Start at the first line below and write out everything verbatim except the pictures.

-- -- --

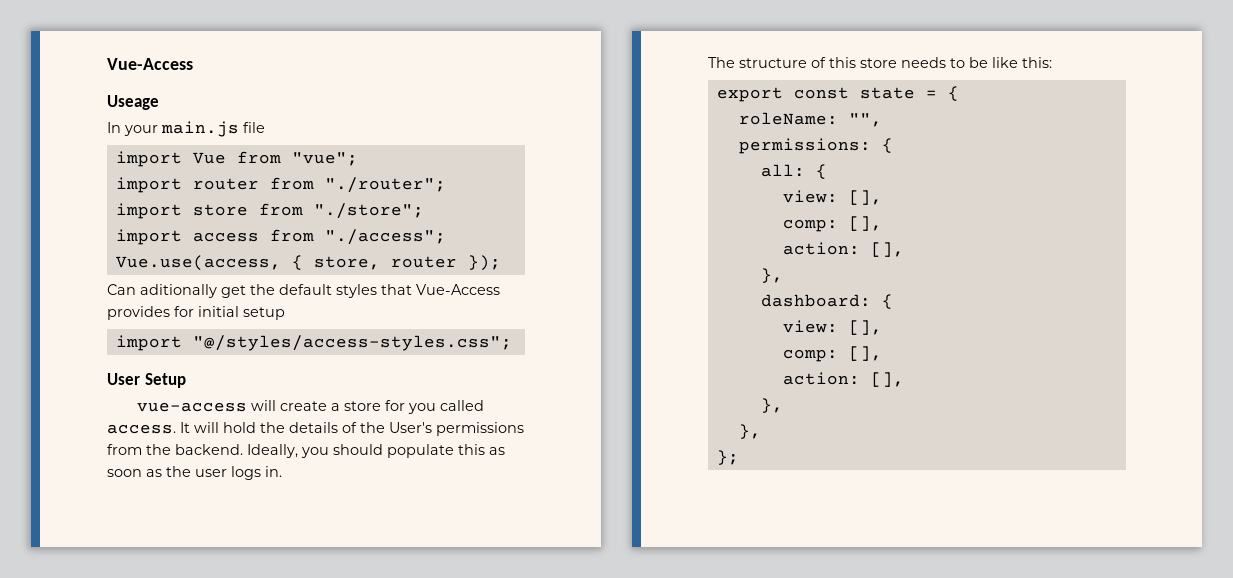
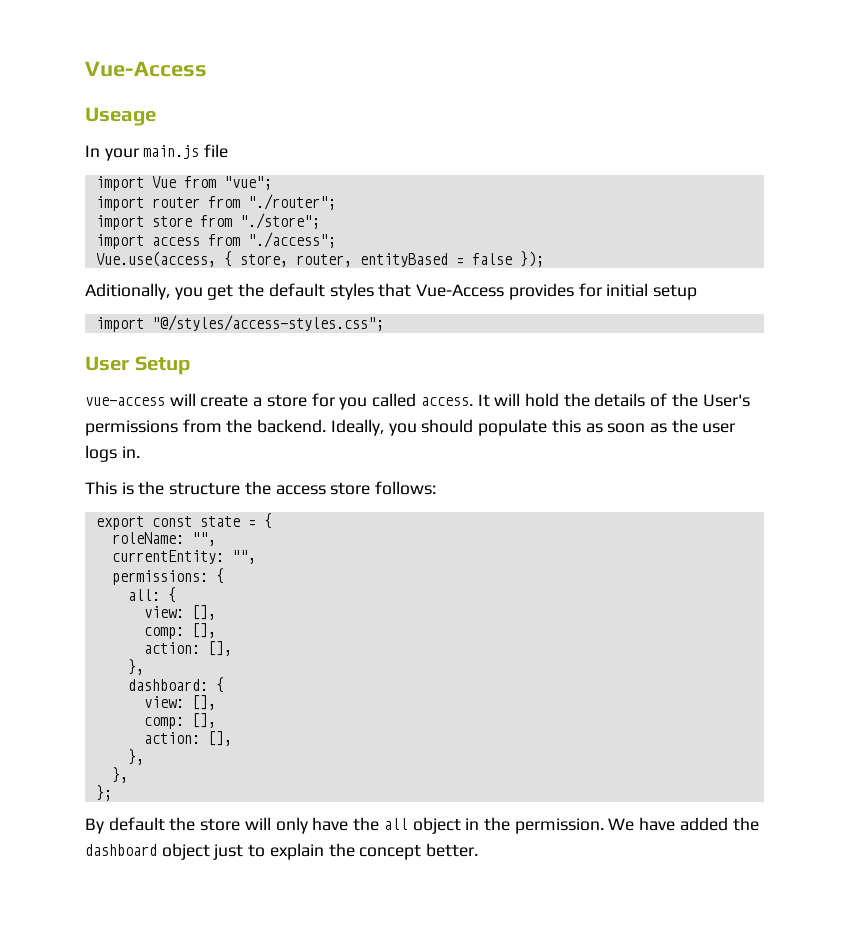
[390,256,457,268] router -> [295,253,512,267] router, entityBased = false
[107,284,217,298] Can aditionally -> [85,283,203,300] Aditionally, you
[708,57,1052,68] The structure of this store needs to be like this: -> [85,481,437,495] This is the structure the access store follows:
(882, 120) none -> [111,550,256,564] // currentEntity: "",
(739, 457) none -> [85,817,759,834] [85,843,479,860] // By default the store will only have the all object in the permission. We have added the dashboard object just to explain the concept better.

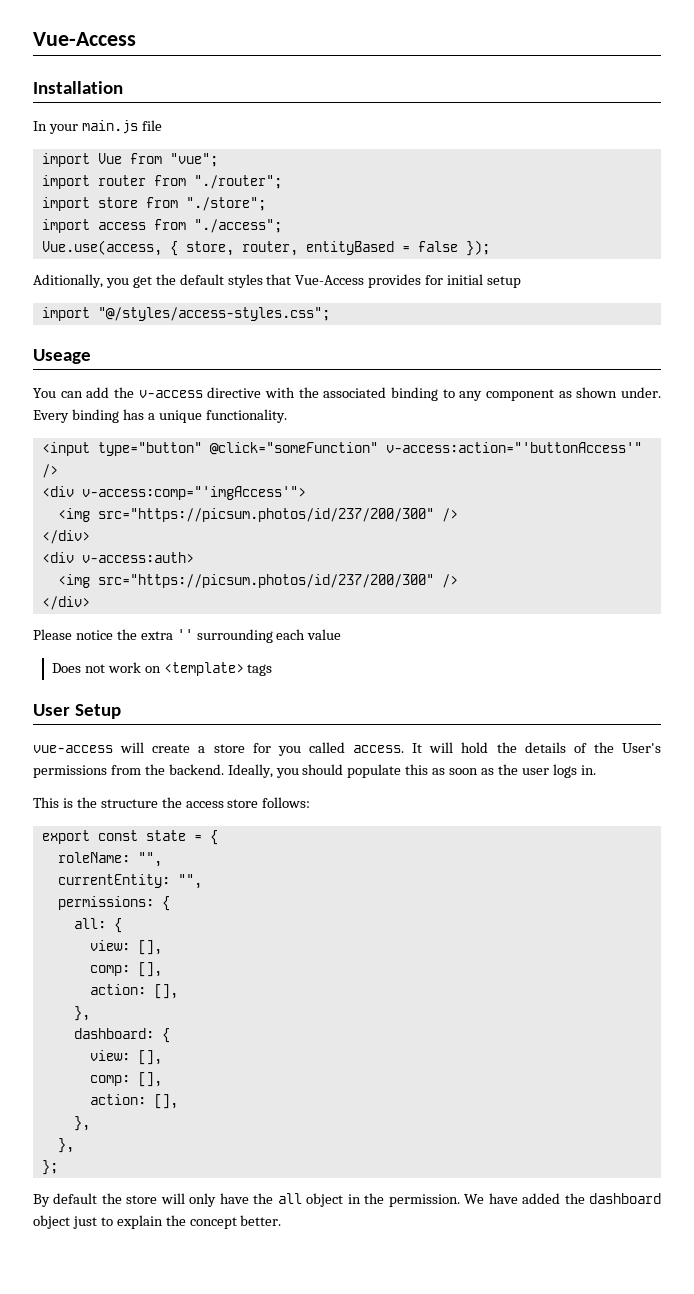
[85,107,156,126] Useage -> [33,81,123,94] Installation
(384, 323) none -> [33,349,91,364] [33,387,661,401] [33,409,287,423] [41,442,642,456] [41,464,58,478] [41,486,306,500] [57,508,458,522] [41,530,90,544] [41,552,194,563] [57,574,458,588] [41,596,90,610] [33,629,342,643] [51,662,273,676] // Useage // You can add the v-access directive with the associated binding to any component as shown under. Every binding has a unique functionality. // <input type="button" @click="someFunction" v-access:action="'buttonAccess'" /> // <div v-access:comp="'imgAccess'"> // <img src="https://picsum.photos/id/237/200/300" /> // </div> // <div v-access:auth> // <img src="https://picsum.photos/id/237/200/300" /> // </div> // Please notice the extra '' surrounding each value // Does not work on <template> tags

-- -- --

* **Problem solution**:
[390,256,457,268] router -> [295,253,512,267] router, entityBased = false
[107,284,217,298] Can aditionally -> [85,283,203,300] Aditionally, you
[708,57,1052,68] The structure of this store needs to be like this: -> [85,481,437,495] This is the structure the access store follows:
(882, 120) none -> [111,550,256,564] // currentEntity: "",
(739, 457) none -> [85,817,759,834] [85,843,479,860] // By default the store will only have the all object in the permission. We have added the dashboard object just to explain the concept better.

[85,107,156,126] Useage -> [33,81,123,94] Installation
(384, 323) none -> [33,349,91,364] [33,387,661,401] [33,409,287,423] [41,442,642,456] [41,464,58,478] [41,486,306,500] [57,508,458,522] [41,530,90,544] [41,552,194,563] [57,574,458,588] [41,596,90,610] [33,629,342,643] [51,662,273,676] // Useage // You can add the v-access directive with the associated binding to any component as shown under. Every binding has a unique functionality. // <input type="button" @click="someFunction" v-access:action="'buttonAccess'" /> // <div v-access:comp="'imgAccess'"> // <img src="https://picsum.photos/id/237/200/300" /> // </div> // <div v-access:auth> // <img src="https://picsum.photos/id/237/200/300" /> // </div> // Please notice the extra '' surrounding each value // Does not work on <template> tags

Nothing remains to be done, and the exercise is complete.